Report every line of the listing below in which the string "stack" occurs.
########
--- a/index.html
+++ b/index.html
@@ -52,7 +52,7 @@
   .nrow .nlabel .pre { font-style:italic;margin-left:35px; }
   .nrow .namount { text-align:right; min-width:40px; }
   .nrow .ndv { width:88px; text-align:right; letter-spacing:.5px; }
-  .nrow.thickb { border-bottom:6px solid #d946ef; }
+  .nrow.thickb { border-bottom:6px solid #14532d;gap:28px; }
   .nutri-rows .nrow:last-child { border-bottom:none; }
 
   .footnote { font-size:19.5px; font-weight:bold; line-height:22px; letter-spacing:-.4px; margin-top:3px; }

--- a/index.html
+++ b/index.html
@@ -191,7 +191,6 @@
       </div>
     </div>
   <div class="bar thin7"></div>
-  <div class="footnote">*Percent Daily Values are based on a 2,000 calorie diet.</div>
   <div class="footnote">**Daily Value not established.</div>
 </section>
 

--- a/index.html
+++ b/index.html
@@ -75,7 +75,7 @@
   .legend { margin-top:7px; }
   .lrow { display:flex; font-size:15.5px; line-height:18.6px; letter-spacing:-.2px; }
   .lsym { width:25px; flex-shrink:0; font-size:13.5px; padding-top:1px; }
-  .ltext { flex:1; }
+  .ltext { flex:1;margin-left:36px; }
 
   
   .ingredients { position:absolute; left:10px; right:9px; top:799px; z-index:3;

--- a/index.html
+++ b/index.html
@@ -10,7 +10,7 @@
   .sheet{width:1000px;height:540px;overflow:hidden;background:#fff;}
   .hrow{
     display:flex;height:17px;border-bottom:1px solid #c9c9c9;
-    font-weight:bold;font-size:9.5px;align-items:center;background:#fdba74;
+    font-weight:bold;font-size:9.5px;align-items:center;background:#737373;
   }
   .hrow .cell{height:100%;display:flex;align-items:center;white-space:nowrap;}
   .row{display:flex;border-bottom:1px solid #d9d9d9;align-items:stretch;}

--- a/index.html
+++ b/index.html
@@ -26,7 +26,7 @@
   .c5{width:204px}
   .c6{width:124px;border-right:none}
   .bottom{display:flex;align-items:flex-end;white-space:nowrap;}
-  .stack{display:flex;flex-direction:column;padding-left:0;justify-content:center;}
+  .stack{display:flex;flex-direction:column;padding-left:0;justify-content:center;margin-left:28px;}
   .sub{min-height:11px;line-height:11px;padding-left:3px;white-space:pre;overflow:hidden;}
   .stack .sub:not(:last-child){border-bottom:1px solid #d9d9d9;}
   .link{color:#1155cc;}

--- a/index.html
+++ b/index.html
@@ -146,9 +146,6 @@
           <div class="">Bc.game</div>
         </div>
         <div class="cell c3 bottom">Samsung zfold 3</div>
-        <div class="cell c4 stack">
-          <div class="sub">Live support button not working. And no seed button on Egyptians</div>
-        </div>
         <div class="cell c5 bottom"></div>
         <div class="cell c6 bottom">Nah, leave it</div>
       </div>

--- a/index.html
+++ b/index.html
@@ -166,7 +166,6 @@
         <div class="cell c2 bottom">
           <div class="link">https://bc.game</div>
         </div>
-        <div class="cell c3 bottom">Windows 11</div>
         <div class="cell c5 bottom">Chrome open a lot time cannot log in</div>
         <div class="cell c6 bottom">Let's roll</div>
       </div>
########
FINISHED EXERCISE -
-  .stack{display:flex;flex-direction:column;padding-left:0;justify-content:center;}
+  .stack{display:flex;flex-direction:column;padding-left:0;justify-content:center;margin-left:28px;}
   .stack .sub:not(:last-child){border-bottom:1px solid #d9d9d9;}
-        <div class="cell c4 stack">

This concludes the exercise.